%%

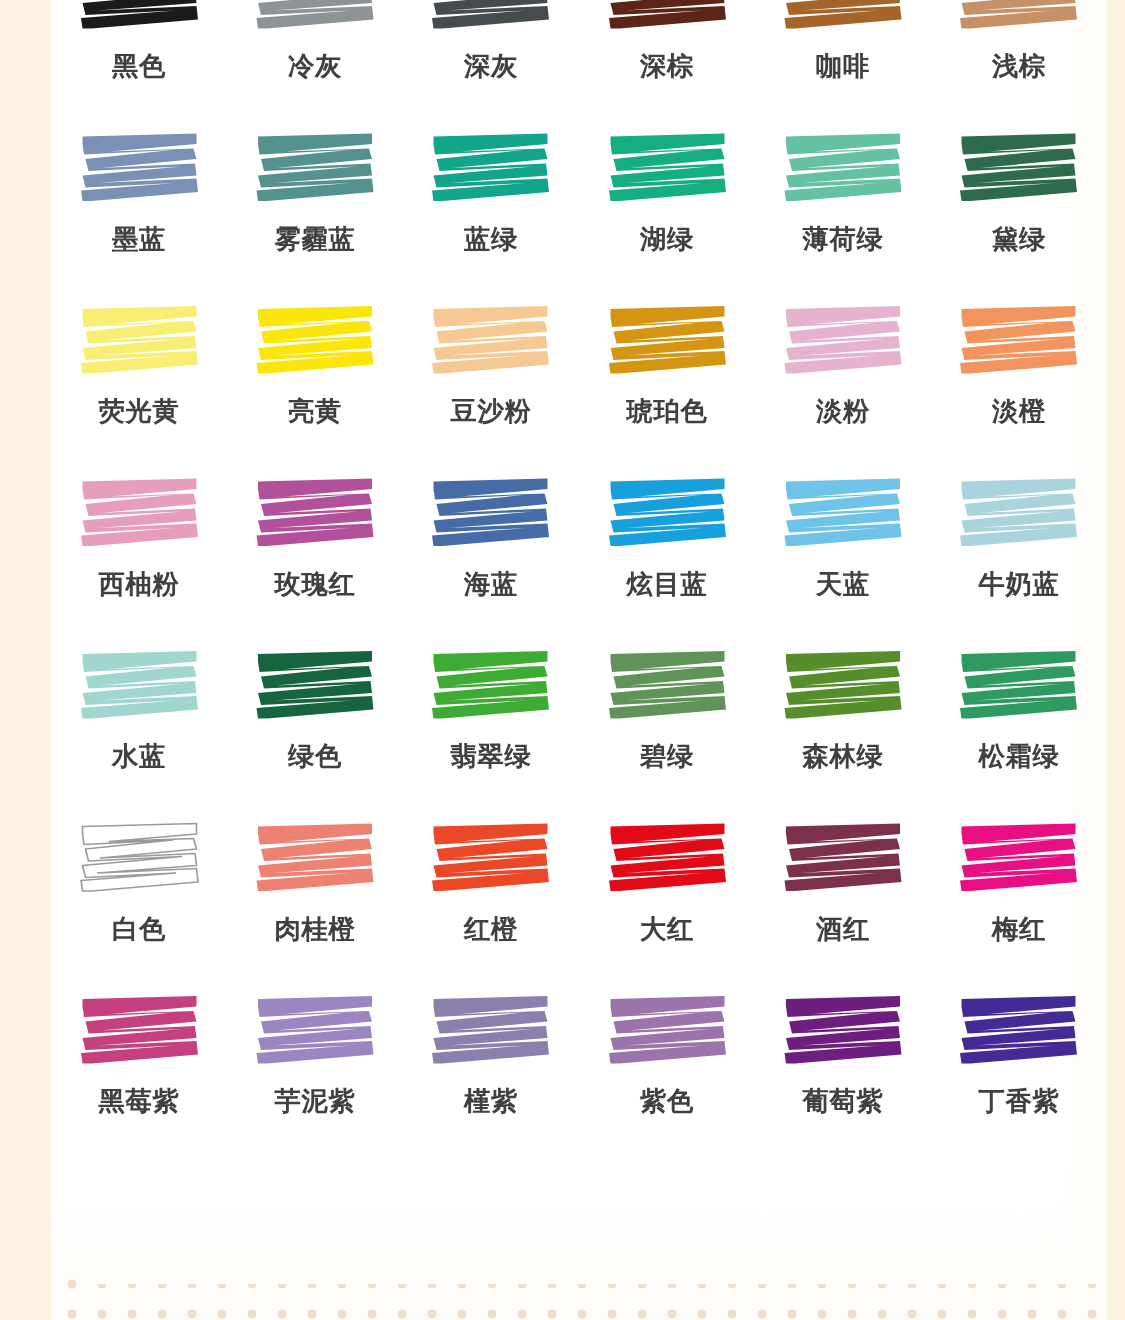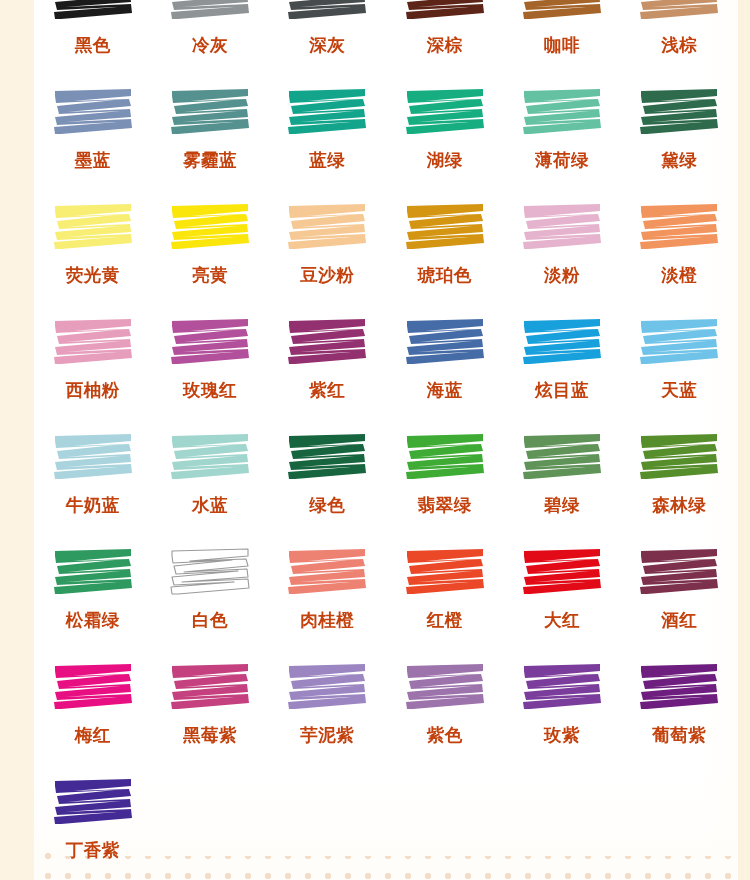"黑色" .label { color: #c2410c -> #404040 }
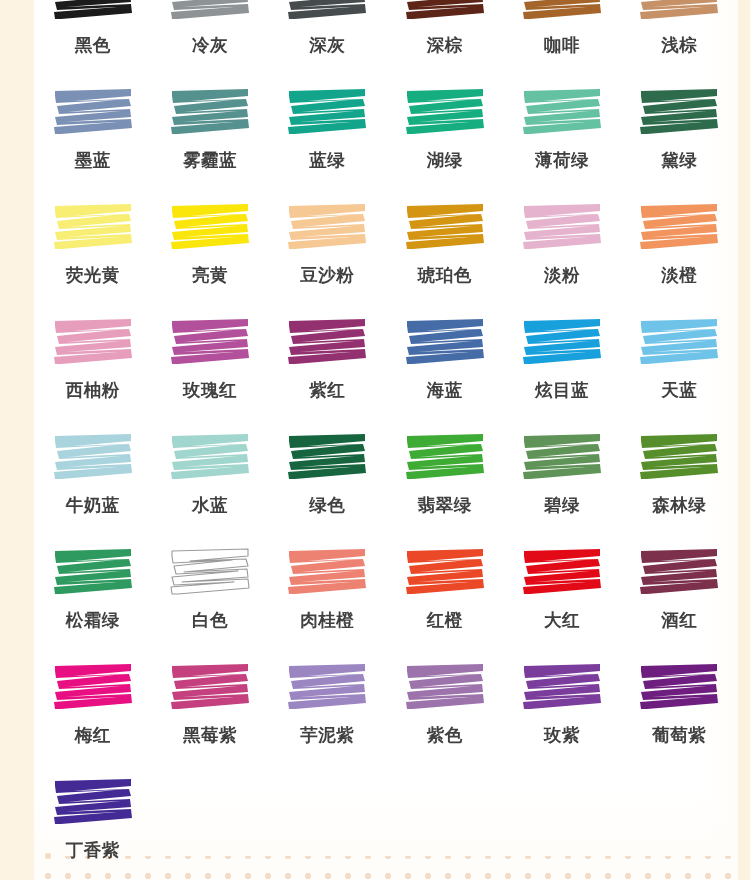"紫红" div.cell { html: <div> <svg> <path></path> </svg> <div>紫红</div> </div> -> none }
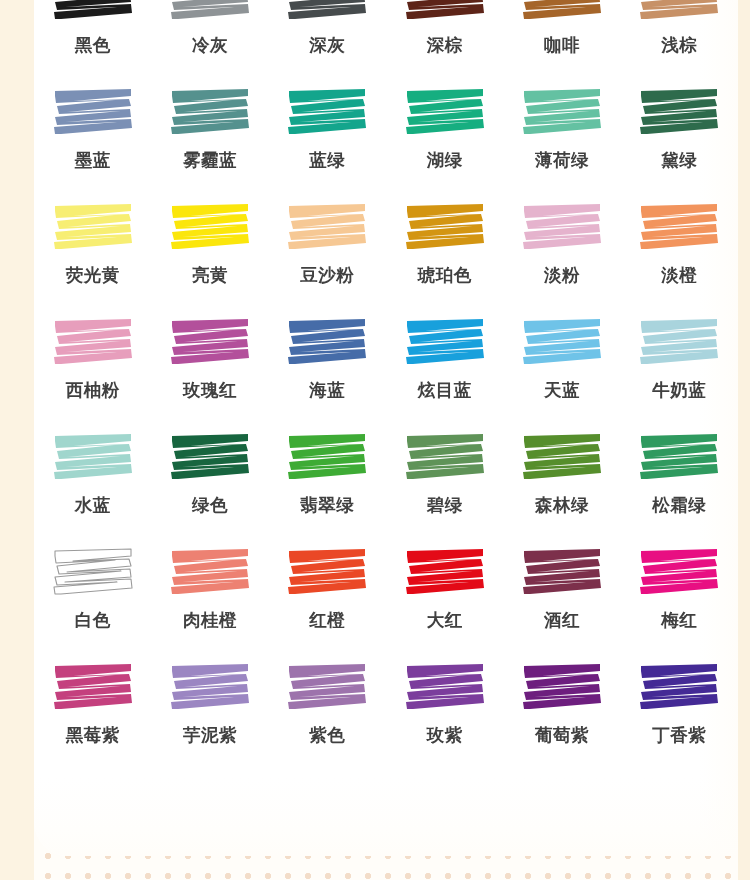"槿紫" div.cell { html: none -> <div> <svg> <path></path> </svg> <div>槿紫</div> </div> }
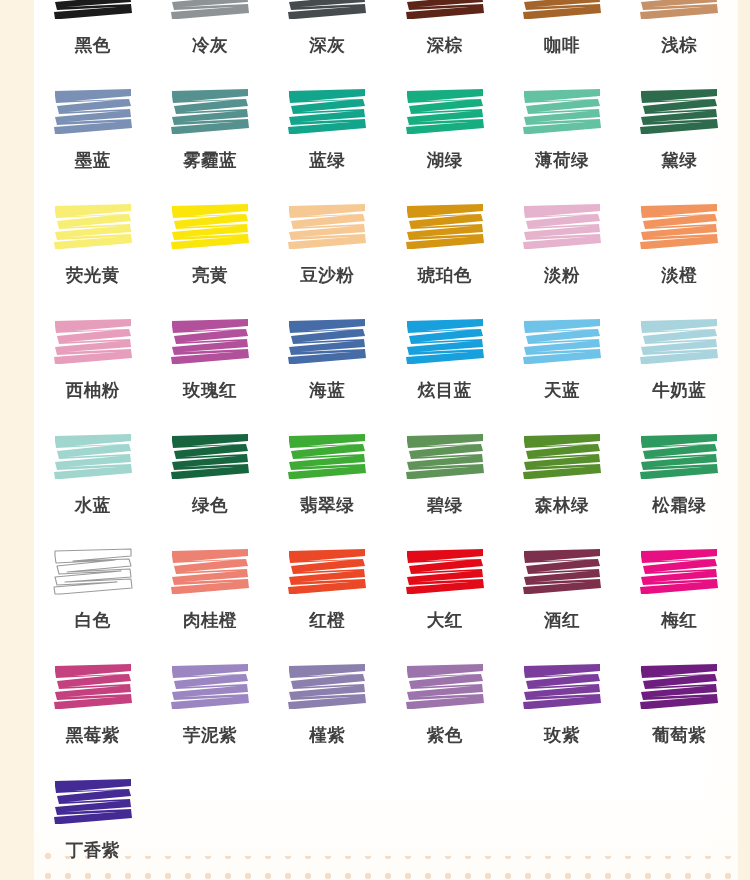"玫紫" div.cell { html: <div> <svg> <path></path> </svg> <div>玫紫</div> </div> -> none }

%%
%%

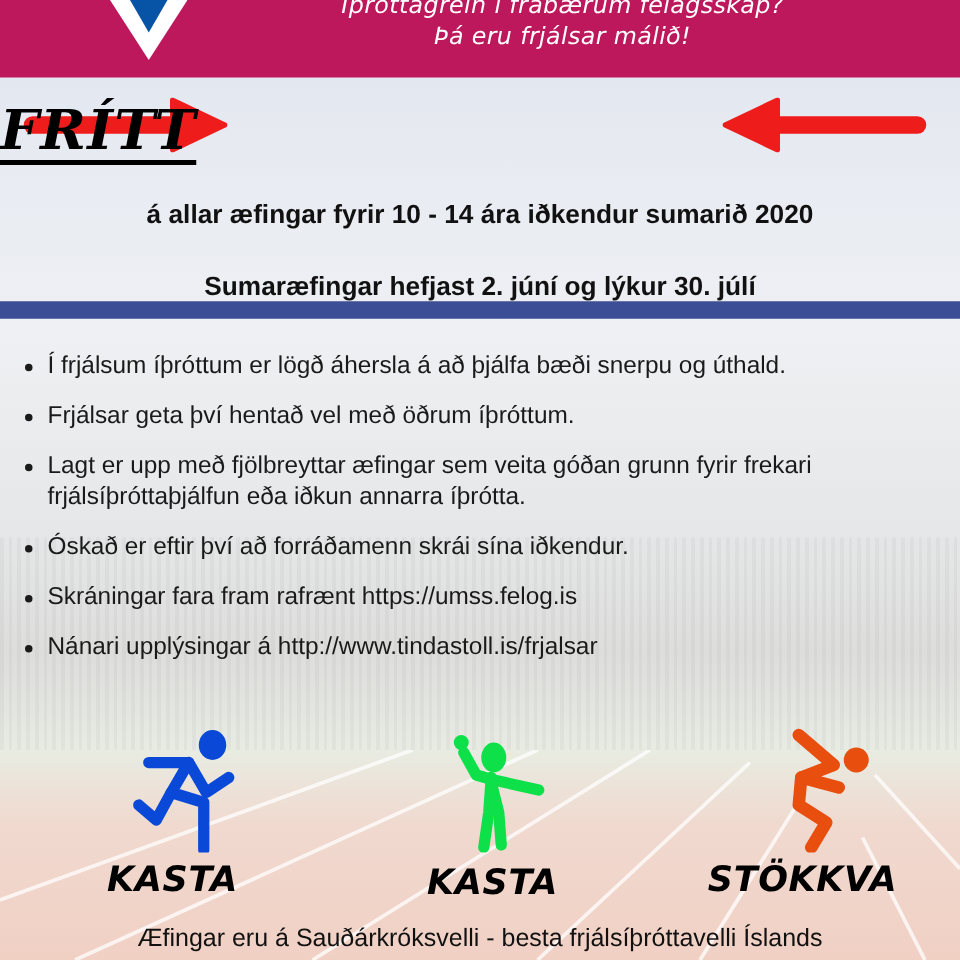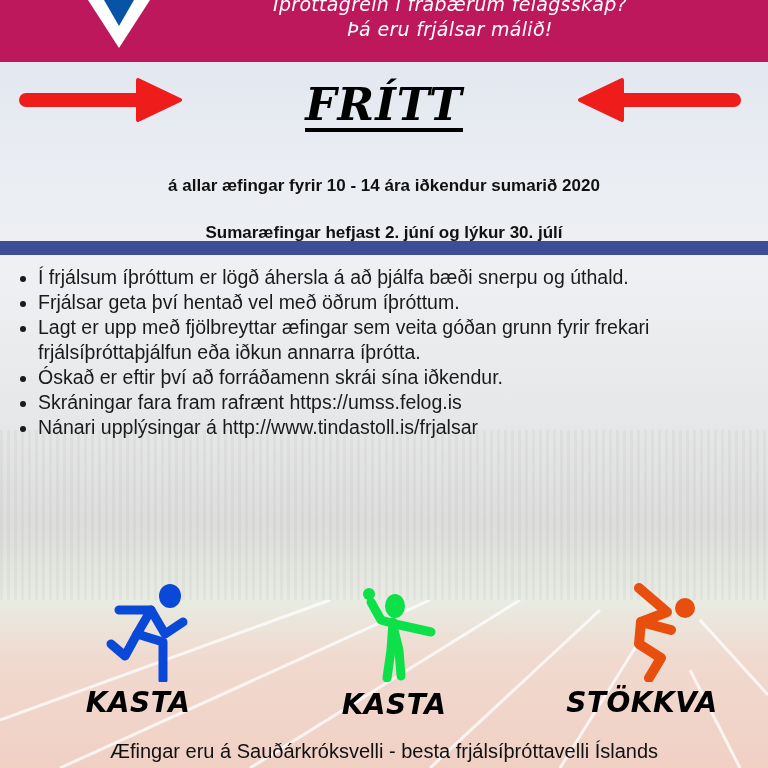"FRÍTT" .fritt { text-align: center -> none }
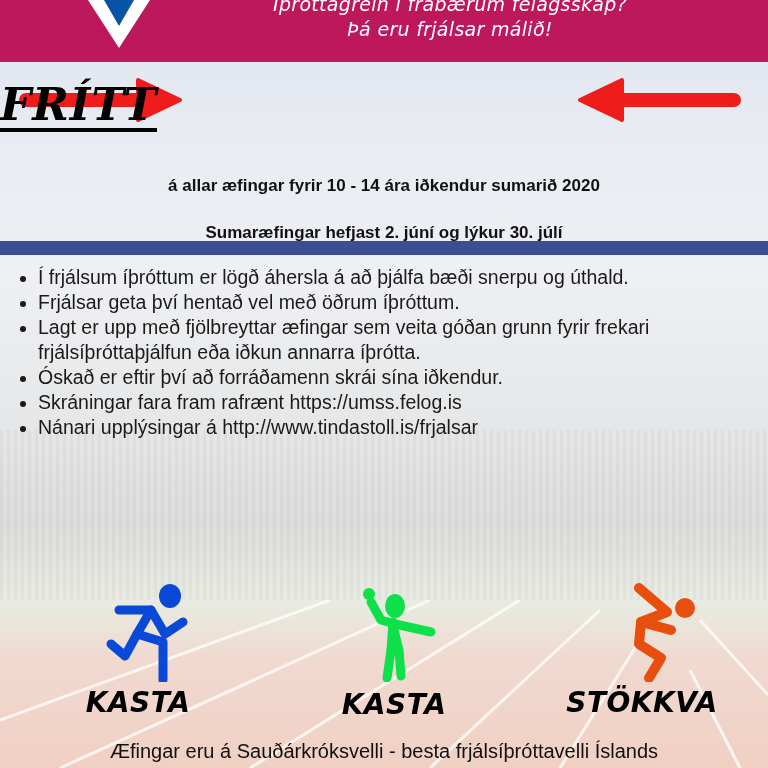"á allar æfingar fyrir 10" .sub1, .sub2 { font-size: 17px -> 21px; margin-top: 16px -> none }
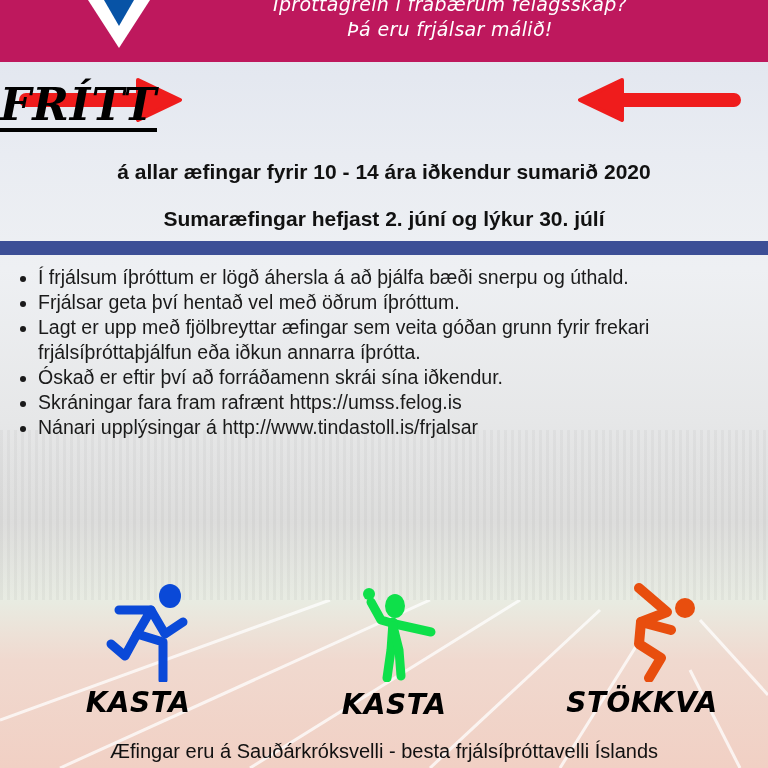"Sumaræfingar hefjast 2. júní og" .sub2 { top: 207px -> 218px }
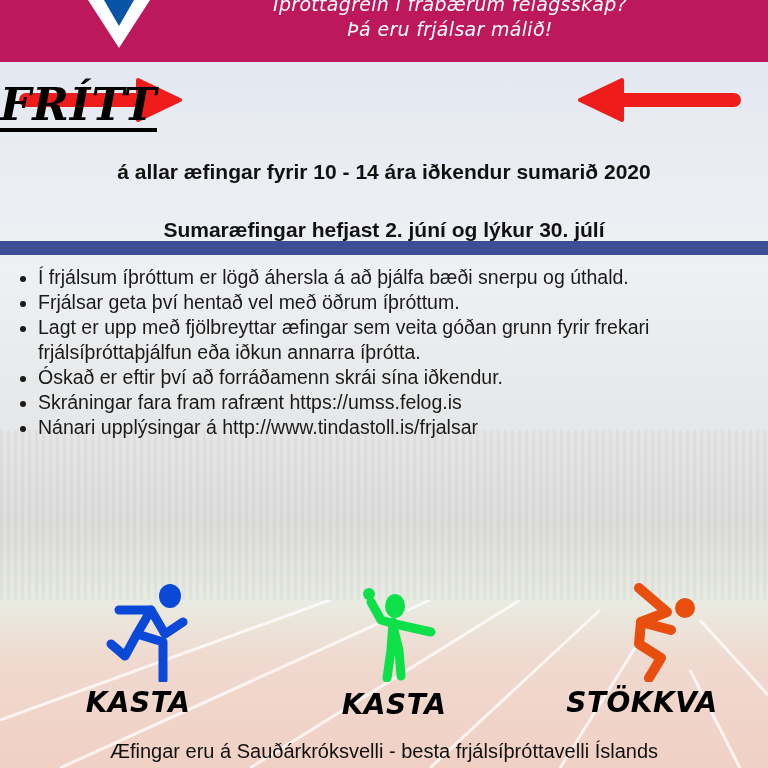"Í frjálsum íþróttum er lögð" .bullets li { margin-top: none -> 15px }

%%
%%

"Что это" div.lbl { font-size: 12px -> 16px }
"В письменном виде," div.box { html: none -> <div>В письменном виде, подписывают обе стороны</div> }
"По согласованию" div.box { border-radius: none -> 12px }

%%

* [EXERCISE PROMPT]:
Within the listing above, the lines from the one with "hefjast 2. júní" through the one with "frjálsum íþróttum er" are to be given again word for word. Do not include pictures.

* [FINAL ANSWER]:
"Sumaræfingar hefjast 2. júní og" .sub2 { top: 207px -> 218px }
"Í frjálsum íþróttum er lögð" .bullets li { margin-top: none -> 15px }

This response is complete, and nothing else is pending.